Alat-alat dan obat-obat yang harus disediakan ialah :
1. Semprit dengan 3 cabang ( 3 way syringe )
2. Semprit 5 ml atau 10 ml ( 2 buah ) untuk glukonas calcicus 10% dan heparin encer ( 2 ml heparin @ 1000 satuan dalam 250 ml NaCi fisiologik )
3. Kateter polyethylene kecil sepanjang 15-20 cm ( atau feeding tube No. 5-8 French )

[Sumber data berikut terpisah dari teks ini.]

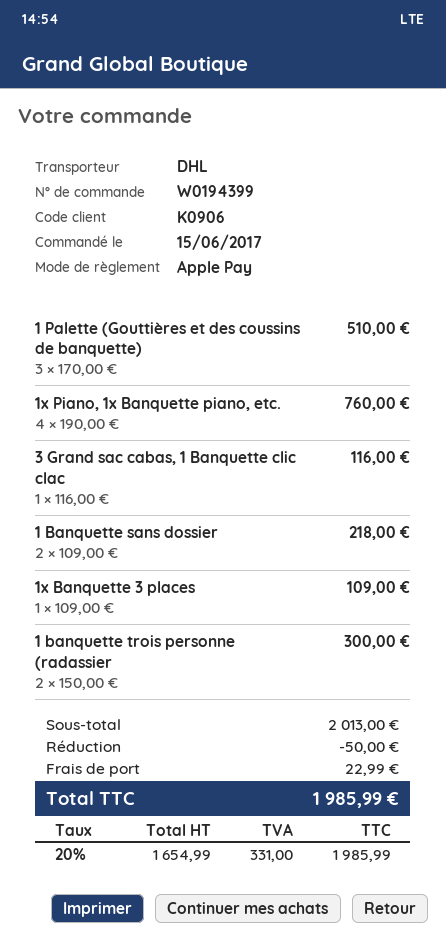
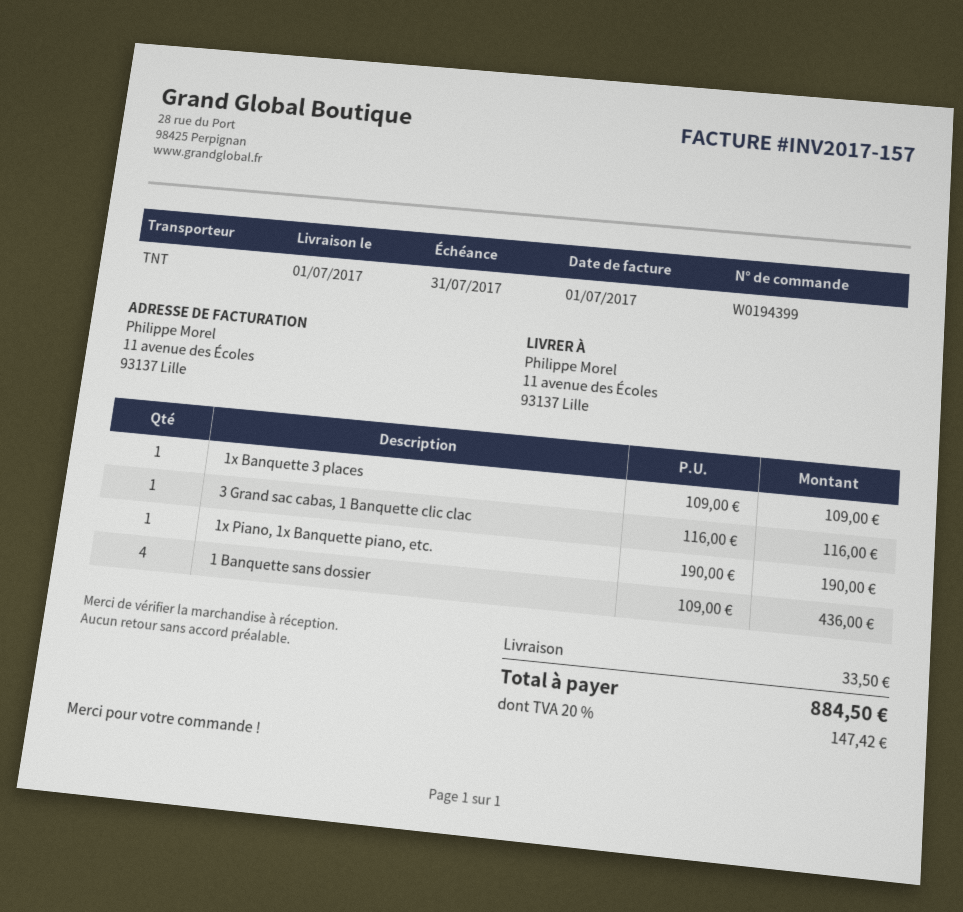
shipping method: DHL -> TNT
1 Palette (Gouttières et des coussins de banquette): 3 x 170.00 = 510.00 -> none
1x Piano, 1x Banquette piano, etc.: 4 x 190.00 = 760.00 -> 1 x 190.00 = 190.00
1 Banquette sans dossier: 2 x 109.00 = 218.00 -> 4 x 109.00 = 436.00
1 banquette trois personne (radassier: 2 x 150.00 = 300.00 -> none
discount: 50.00 -> none
shipping: 22.99 -> 33.50
tax: 20% = 331.00 -> 20% = 147.42
total: 1985.99 -> 884.50

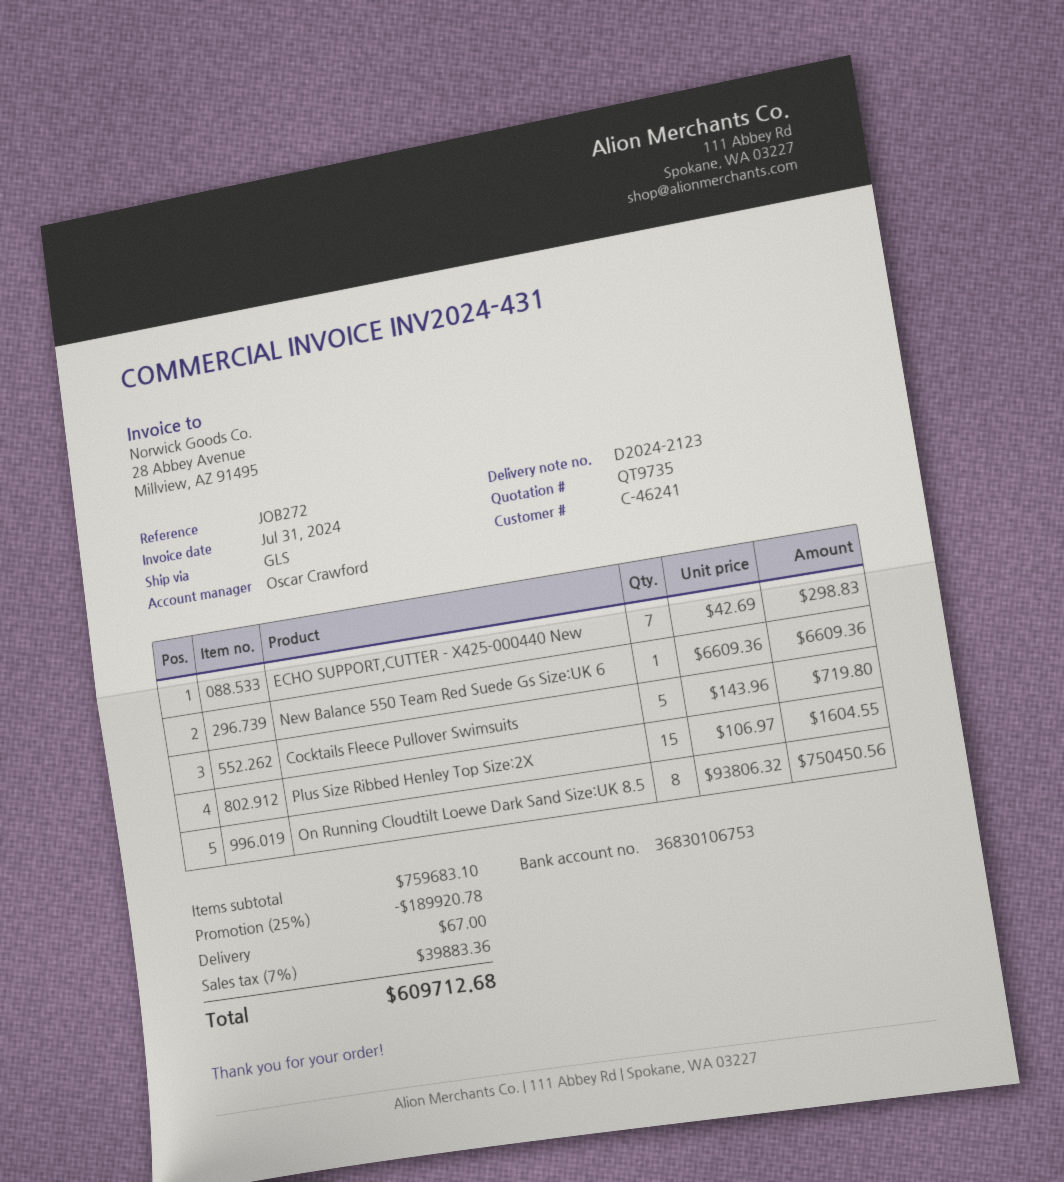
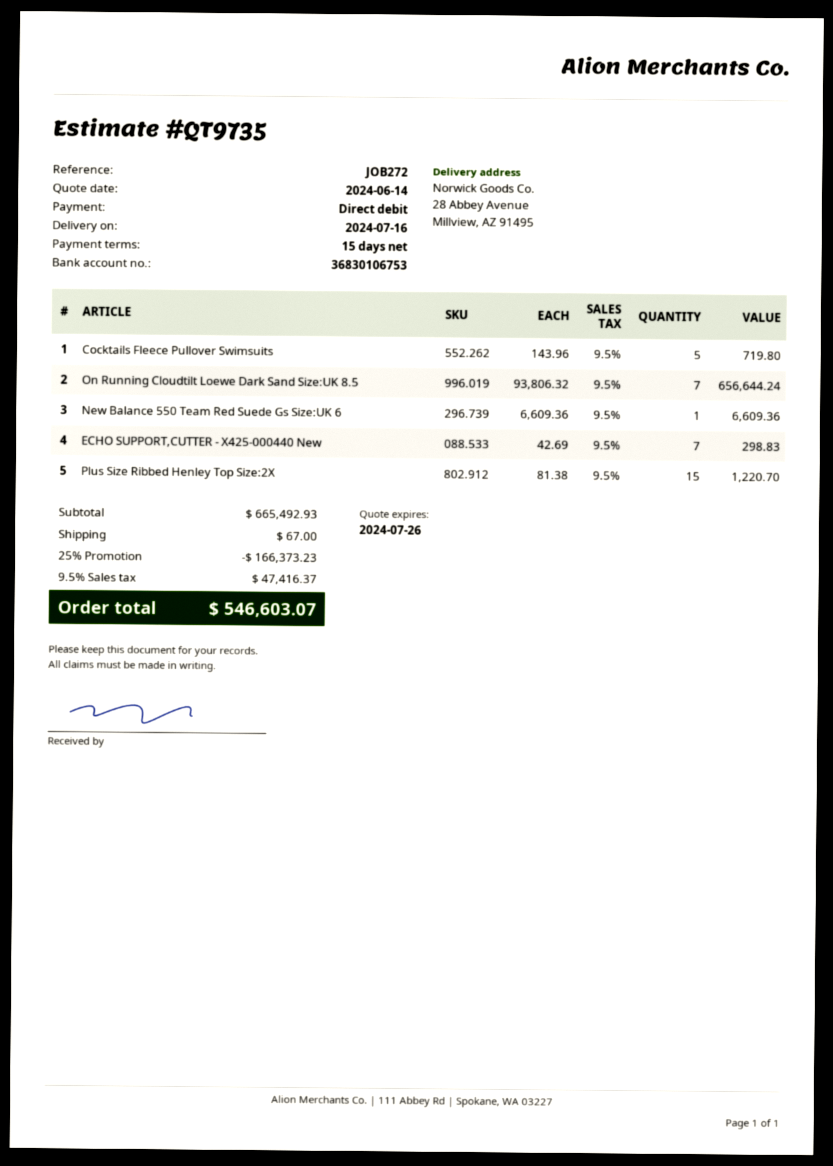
Plus Size Ribbed Henley Top Size:2X: 15 x 106.97 = 1604.55 -> 15 x 81.38 = 1220.70
On Running Cloudtilt Loewe Dark Sand Size:UK 8.5: 8 x 93806.32 = 750450.56 -> 7 x 93806.32 = 656644.24
subtotal: 759683.10 -> 665492.93
discount: 25% = 189920.78 -> 25% = 166373.23
tax: 7% = 39883.36 -> 9.5% = 47416.37
total: 609712.68 -> 546603.07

4. Piala ginjal ( 2 buah ) serta botol kosong untuk menampung darah yang dibuang
5. Alat-alat pembuka vena dan
6. Zat asam, laringskop neonatus, ventilator bayi ( misalnya Penlon infant ventilator ), plastic airway, dan lain-lain yang diperlukan untuk resusitasi.

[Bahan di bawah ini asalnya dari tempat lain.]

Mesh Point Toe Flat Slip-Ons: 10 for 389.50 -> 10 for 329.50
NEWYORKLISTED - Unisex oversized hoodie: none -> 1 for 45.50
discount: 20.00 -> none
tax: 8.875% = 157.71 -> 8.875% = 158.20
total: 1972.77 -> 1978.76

Teknik transfusi tukar darah
a. Lambung bayi harus kosong, 3-4 jam sebelum transfusi jangan diberi minum. Kalau mungkin, 4 jam sebelum transfusi bayi diberi infus albumin 1 gram/kg berat badan atau 35 ml plasma manusia per kg berat badan.
b. Semua tindakan harus dilakukan dengan cara ansepsis dan antisepsis.
c. Harus diawasi pernafasan, nadi, denyut jantung, dan keadaan umum bayi.
d. Bayi tidak boleh kedinginan. Kalau inkubator bayi kecil, dan transfusi tukar darah tidak dapat dilakukan di dalam inkubator, maka bayi dapat dikeluarkan dan dipanaskan dengan menggunakan lampu 20 Watt dalam jarak 2-3 meter dari bayi
e. Bila masih segar, tali pusat dipotong rata dengan dinding perut. Hati-hati terhadap pendarahan. Sebaiknya sebelum dipotong tali pusat dibuat jahitan seperti lasso pada pangkal tali pusat yang dapat dipergunakan sebagai simpul untuk mencegah pendarahan.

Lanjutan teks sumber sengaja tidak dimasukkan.